## Task prompt:
What you should give back is a precise copy of the lines below from the one containing "discount: 8% = 1149.60 -> none" through the one containing "Ikrush Women's Gold", with no pictures.

## Data:
_ _ _ _ _ _ _
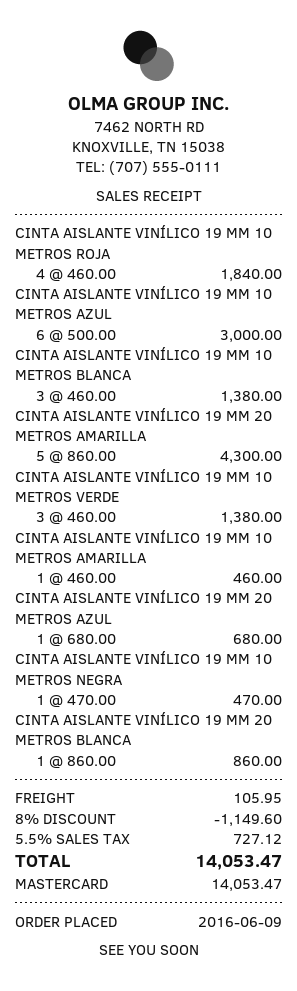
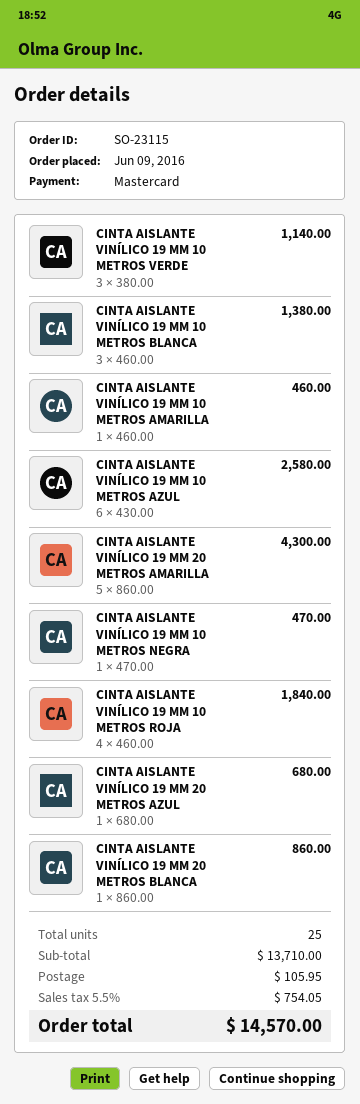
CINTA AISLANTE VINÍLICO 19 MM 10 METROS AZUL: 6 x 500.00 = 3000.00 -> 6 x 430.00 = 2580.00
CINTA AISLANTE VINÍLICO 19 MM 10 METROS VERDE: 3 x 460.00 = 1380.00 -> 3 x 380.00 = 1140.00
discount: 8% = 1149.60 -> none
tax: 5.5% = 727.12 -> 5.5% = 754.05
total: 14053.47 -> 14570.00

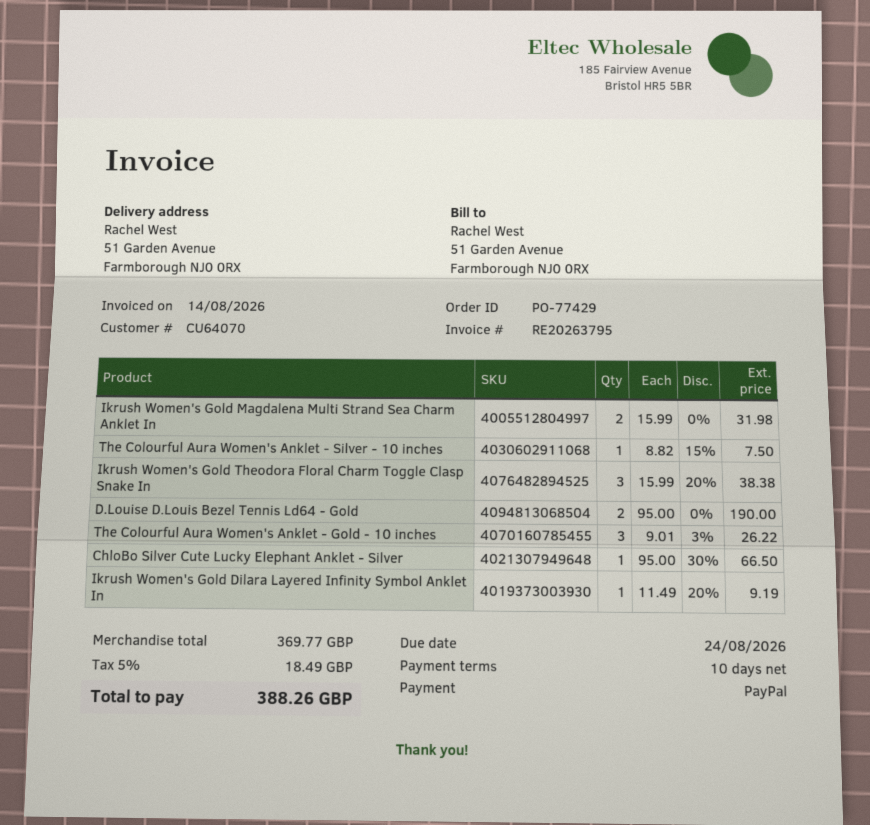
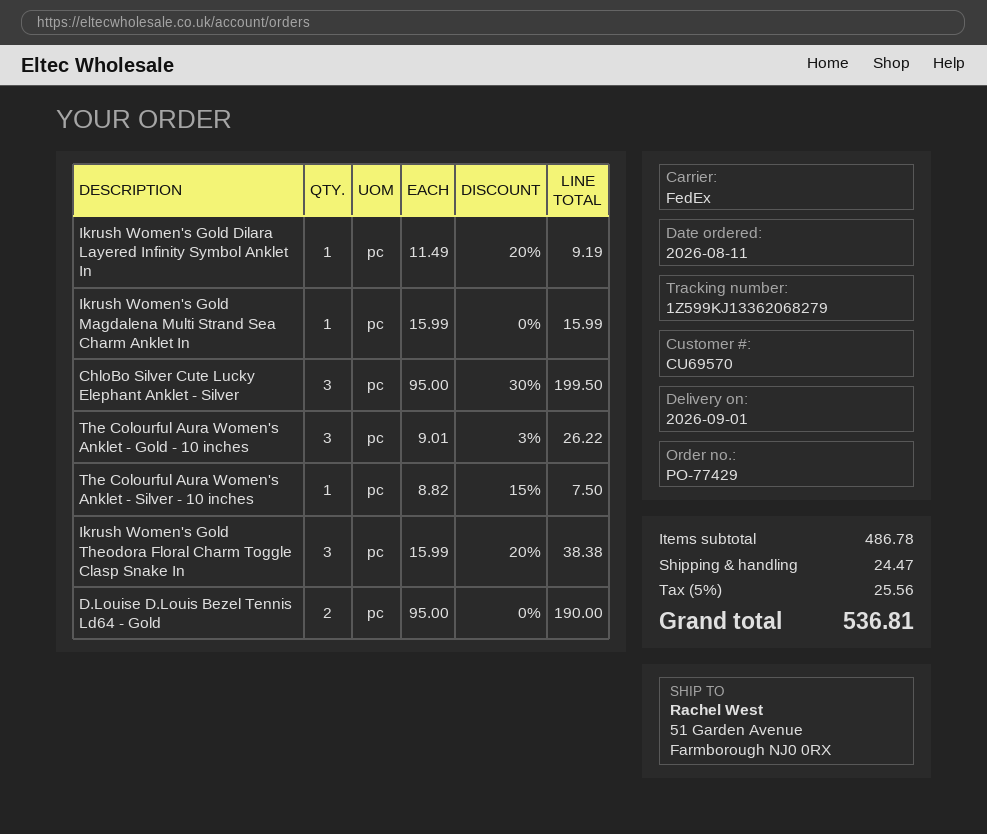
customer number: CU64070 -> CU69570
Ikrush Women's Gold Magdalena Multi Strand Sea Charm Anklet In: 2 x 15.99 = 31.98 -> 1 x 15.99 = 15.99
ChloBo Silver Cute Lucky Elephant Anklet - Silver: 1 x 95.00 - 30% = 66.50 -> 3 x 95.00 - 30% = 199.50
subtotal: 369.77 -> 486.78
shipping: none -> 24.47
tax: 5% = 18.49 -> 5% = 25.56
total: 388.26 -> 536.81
_ _ _ _ _ _ _
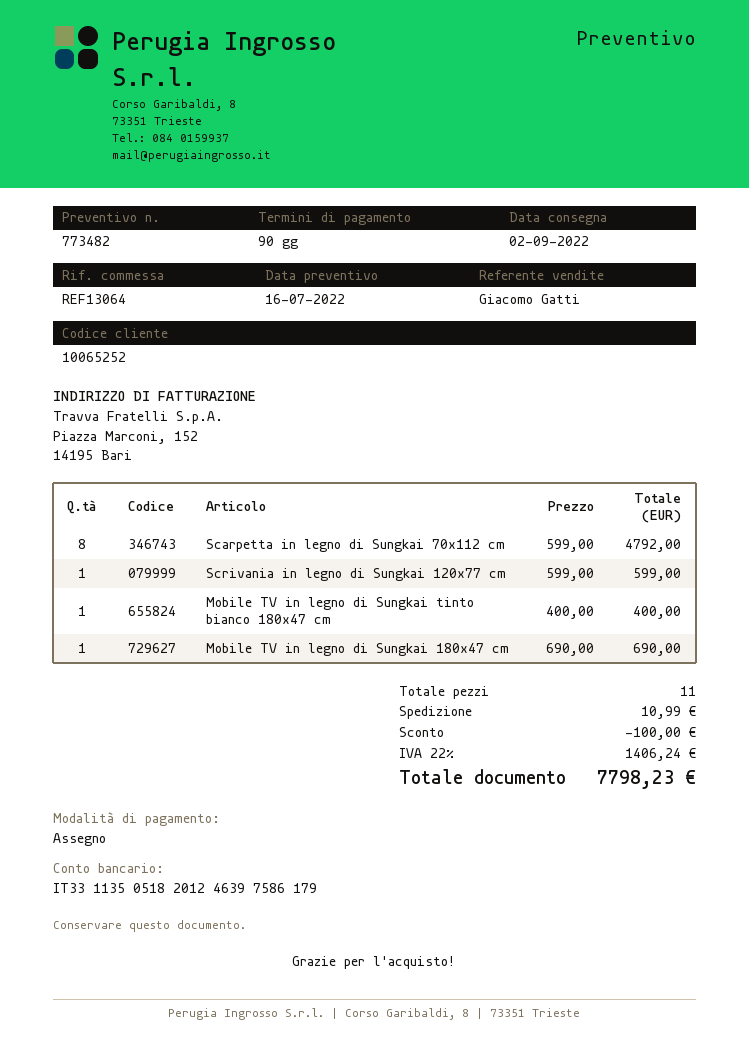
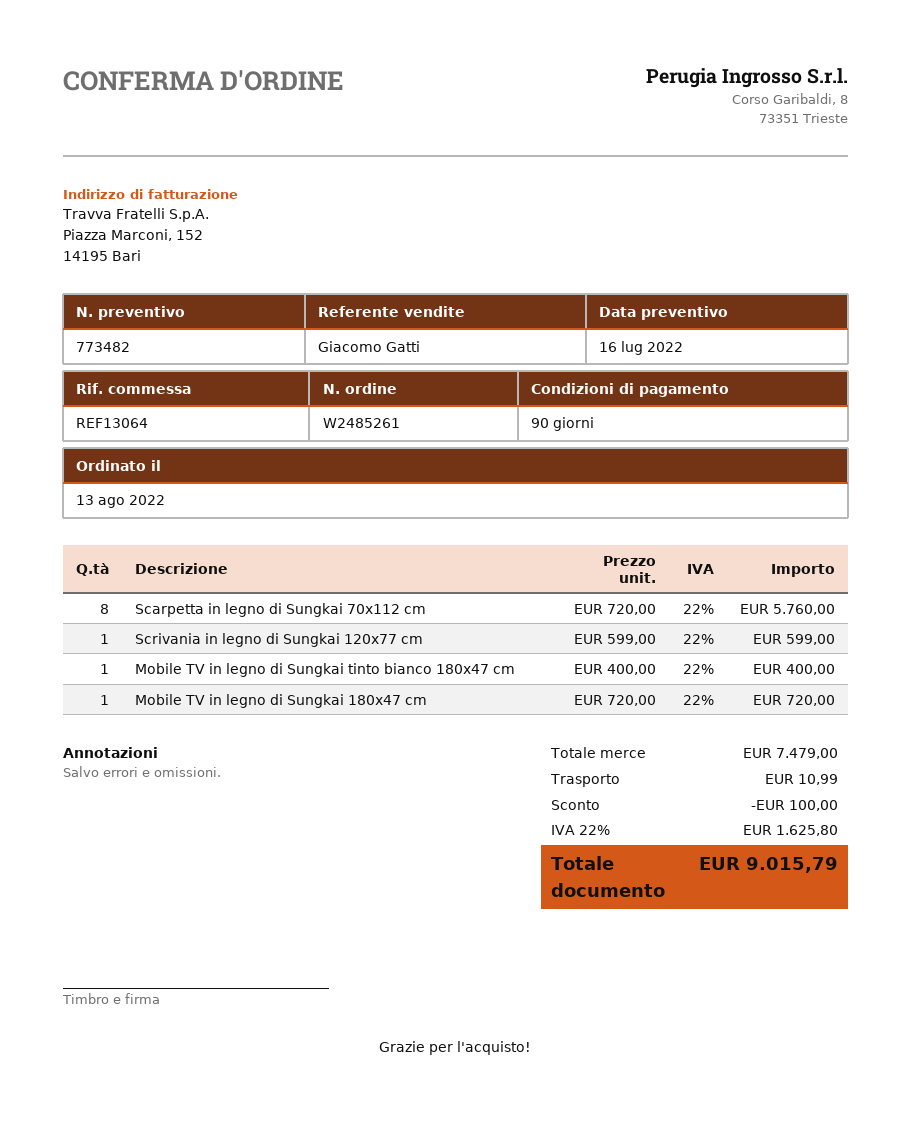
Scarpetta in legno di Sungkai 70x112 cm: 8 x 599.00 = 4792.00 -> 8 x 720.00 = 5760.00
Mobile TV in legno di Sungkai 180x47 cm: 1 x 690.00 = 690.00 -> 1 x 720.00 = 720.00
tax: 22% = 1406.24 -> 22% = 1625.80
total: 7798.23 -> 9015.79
_ _ _ _ _ _ _
## Output of the exercise:
discount: 8% = 1149.60 -> none
tax: 5.5% = 727.12 -> 5.5% = 754.05
total: 14053.47 -> 14570.00

customer number: CU64070 -> CU69570
Ikrush Women's Gold Magdalena Multi Strand Sea Charm Anklet In: 2 x 15.99 = 31.98 -> 1 x 15.99 = 15.99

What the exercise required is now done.